Comments on message input would be very valuable, not necessarily from
the wiki side, but from the PHP file for translators side.
Specifically, now that your switch has been made, are you happy with the
new implementation of the translator? Also, what you think of the
method that extensions add localizable strings to the MessageCache?
Would decentralizing the messages be a better policy for even the core
parts of MediaWiki? How about just decentralizing English messages, so
they're never out of-sync with the code?
Policy on how you reuse messages would be interesting too: how much
would a message have to change before you just say, "Okay, we need to
give it a new name so old customizations don't clobber it."? As well as
naming conventions for the messages: what would you imagine a good
policy would be?
Architecture is hard to figure out from just looking at code, so a
real-quick, high level lowdown would be appreciated (doesn't have to be
very long).
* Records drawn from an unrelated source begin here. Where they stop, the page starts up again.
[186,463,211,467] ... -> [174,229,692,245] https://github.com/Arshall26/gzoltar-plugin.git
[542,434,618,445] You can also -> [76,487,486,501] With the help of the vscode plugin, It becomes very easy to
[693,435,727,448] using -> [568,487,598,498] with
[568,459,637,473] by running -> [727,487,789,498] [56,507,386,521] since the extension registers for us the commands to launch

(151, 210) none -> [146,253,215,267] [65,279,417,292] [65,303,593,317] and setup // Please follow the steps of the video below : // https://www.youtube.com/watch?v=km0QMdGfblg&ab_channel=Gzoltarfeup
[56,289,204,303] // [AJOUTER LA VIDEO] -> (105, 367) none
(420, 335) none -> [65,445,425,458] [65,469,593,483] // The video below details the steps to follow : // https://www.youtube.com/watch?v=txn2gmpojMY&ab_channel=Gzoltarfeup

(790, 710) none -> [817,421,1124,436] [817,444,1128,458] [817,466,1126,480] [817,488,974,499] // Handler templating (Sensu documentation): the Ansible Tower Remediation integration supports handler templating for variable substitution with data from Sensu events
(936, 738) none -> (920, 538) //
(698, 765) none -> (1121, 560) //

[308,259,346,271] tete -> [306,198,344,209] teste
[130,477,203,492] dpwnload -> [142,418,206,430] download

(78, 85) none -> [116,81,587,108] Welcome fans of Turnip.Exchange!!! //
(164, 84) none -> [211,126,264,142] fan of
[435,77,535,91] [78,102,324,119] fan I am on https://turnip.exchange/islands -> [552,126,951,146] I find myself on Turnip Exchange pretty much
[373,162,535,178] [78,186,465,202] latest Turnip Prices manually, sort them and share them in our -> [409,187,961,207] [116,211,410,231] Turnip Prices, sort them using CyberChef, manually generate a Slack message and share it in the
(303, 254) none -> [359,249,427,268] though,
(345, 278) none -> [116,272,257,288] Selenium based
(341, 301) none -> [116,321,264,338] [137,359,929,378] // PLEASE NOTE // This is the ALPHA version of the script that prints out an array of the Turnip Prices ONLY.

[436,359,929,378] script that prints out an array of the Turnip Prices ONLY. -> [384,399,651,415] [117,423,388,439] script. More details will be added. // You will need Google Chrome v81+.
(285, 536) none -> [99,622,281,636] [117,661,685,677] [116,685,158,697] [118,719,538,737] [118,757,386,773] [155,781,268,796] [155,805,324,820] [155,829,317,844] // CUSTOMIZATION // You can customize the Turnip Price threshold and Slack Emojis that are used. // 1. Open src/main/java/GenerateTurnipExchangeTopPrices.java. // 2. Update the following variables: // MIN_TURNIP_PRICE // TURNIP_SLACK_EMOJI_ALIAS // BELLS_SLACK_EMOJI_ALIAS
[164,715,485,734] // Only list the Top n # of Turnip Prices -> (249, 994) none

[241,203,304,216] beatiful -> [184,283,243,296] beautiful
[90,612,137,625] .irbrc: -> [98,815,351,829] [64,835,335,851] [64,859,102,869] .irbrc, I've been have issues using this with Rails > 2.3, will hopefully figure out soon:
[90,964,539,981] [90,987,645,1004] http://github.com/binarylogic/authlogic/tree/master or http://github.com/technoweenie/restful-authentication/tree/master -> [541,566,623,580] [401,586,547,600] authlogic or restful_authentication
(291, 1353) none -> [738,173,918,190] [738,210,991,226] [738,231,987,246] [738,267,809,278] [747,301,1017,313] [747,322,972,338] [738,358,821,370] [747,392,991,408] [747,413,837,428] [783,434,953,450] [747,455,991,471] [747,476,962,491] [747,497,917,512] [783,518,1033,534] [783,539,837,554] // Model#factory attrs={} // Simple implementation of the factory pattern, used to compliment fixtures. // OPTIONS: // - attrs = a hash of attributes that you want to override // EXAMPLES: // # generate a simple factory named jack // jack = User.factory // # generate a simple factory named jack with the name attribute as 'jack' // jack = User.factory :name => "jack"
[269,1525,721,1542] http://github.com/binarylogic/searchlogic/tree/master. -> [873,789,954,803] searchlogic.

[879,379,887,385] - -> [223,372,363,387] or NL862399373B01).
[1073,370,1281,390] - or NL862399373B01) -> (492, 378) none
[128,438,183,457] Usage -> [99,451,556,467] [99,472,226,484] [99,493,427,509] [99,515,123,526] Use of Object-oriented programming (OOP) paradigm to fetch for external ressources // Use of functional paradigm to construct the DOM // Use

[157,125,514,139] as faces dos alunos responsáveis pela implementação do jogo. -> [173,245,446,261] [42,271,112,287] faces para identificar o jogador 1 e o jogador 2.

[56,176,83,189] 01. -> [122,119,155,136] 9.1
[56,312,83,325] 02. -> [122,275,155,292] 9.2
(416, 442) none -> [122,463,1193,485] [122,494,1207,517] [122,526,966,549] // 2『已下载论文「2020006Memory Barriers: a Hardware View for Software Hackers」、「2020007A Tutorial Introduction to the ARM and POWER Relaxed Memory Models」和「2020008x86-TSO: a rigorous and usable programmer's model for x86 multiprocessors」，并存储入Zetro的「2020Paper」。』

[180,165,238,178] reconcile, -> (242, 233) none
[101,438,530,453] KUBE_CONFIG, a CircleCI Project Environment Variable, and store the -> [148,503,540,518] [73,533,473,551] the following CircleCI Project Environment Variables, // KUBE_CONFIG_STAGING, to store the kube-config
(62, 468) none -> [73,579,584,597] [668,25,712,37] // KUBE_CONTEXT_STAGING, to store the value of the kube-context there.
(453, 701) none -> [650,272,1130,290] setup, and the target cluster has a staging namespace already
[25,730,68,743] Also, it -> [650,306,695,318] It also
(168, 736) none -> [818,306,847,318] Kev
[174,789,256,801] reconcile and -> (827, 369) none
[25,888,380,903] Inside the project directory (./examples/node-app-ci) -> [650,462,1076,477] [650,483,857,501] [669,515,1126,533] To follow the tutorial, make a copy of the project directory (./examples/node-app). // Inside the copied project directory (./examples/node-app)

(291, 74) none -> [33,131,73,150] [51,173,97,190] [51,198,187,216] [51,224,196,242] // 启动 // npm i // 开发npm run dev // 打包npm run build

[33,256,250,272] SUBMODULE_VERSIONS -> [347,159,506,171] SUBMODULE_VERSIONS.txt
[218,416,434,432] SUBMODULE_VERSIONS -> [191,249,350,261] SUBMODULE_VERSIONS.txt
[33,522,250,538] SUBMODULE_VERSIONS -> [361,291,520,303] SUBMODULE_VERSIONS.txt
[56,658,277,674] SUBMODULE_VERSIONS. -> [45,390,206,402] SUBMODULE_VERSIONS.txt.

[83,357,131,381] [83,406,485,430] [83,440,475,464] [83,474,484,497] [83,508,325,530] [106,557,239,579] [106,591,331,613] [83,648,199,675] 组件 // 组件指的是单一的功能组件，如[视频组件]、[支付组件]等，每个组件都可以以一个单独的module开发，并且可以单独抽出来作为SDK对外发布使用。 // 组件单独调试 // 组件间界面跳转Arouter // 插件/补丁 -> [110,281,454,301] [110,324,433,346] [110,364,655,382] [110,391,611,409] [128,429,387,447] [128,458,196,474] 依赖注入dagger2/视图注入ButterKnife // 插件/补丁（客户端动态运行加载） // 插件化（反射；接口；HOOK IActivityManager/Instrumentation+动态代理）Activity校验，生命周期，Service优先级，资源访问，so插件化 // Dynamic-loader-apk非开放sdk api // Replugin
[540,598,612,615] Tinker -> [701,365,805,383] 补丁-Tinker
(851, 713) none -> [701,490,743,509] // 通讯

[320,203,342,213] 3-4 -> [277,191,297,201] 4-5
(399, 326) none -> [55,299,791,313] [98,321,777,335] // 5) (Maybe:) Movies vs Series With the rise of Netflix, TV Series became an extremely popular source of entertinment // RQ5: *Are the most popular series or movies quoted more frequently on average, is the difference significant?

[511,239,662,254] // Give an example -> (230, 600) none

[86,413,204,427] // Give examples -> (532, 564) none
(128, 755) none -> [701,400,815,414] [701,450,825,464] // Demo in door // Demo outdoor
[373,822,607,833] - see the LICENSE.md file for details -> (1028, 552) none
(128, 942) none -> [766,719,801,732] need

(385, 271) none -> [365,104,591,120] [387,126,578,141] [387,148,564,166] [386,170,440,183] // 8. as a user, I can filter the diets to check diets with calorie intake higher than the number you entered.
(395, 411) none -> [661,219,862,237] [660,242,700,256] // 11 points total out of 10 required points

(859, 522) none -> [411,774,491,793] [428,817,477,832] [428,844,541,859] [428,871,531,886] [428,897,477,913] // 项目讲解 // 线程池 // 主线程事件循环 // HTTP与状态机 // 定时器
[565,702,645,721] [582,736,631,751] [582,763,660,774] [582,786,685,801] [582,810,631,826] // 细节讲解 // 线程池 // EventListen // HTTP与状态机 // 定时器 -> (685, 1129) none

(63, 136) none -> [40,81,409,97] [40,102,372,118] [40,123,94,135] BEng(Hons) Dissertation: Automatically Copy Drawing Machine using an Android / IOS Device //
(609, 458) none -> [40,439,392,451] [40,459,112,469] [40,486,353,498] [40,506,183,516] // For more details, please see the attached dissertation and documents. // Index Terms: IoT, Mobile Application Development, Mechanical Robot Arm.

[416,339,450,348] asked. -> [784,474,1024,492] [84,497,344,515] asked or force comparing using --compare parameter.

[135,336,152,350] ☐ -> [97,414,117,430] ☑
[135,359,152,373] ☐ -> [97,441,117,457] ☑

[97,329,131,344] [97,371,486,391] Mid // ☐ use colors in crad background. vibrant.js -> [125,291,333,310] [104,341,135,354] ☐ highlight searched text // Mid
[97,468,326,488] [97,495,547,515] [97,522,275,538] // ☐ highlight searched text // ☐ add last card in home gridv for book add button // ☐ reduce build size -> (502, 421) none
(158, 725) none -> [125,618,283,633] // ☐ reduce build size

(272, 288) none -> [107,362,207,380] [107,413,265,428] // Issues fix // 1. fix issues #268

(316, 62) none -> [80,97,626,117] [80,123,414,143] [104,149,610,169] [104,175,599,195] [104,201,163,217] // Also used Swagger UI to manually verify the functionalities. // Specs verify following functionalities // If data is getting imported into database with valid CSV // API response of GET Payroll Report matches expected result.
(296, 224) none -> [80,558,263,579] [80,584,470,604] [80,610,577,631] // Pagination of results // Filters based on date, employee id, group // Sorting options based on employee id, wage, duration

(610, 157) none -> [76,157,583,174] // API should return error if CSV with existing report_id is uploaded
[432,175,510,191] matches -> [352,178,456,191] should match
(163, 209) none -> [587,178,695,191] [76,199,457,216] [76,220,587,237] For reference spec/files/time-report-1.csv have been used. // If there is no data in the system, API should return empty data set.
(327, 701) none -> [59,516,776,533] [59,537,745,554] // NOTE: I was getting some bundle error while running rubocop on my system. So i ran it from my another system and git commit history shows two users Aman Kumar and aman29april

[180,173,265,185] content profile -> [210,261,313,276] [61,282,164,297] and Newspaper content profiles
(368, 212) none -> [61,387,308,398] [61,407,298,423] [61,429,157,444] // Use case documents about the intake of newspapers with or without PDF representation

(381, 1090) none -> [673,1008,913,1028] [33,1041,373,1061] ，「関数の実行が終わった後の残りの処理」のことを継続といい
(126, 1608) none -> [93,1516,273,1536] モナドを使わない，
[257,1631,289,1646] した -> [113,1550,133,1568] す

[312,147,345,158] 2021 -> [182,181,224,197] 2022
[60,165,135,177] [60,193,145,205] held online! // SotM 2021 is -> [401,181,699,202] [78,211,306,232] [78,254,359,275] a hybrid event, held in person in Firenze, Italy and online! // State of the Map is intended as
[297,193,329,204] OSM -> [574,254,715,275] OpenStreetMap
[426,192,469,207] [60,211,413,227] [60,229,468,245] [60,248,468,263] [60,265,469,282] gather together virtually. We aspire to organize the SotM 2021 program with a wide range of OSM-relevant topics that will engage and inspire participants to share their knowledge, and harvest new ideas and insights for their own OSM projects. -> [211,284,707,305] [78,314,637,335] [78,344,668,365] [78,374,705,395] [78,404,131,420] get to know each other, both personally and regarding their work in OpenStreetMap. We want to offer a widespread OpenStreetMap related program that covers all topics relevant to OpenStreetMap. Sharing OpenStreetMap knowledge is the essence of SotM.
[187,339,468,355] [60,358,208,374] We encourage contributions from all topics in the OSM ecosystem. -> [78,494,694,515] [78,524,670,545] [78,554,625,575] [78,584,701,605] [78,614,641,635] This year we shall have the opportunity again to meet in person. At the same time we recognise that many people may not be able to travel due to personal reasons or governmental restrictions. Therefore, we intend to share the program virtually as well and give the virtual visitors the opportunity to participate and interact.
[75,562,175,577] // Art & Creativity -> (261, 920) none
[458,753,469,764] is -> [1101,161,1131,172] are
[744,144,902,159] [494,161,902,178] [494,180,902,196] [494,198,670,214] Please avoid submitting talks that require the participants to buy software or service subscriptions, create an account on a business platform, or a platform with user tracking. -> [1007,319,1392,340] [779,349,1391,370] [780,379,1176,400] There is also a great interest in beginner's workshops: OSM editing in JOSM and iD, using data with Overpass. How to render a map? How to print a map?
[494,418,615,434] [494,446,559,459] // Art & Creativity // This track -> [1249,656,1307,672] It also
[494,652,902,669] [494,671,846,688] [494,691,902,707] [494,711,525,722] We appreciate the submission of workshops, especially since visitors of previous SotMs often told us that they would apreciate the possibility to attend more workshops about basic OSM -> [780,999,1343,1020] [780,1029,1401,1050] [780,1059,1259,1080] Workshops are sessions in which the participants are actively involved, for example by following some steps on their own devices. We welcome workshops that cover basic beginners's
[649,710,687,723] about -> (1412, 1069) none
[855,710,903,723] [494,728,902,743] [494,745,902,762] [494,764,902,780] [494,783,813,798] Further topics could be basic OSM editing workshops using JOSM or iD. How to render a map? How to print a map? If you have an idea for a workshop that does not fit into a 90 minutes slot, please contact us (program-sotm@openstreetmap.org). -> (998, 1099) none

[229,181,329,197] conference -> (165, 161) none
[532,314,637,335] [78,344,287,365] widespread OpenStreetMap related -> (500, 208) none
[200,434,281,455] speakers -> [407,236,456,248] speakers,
Caching, I understand, is just lots of unserialize and
filemtime calls.
Parameter substitution (from what I see) seems at first to be a very
easy thing to do, but quickly gets very complicated. I'd like to know
the major pitfalls with substitution in obscure languages are (so I can
determine whether or not, for my needs, I have to work around them, or I
can blithely ignore them).
I suppose this is just a big jumble of questions that I'd like answered.
I hope none of them are too time-consuming. Thanks for your help!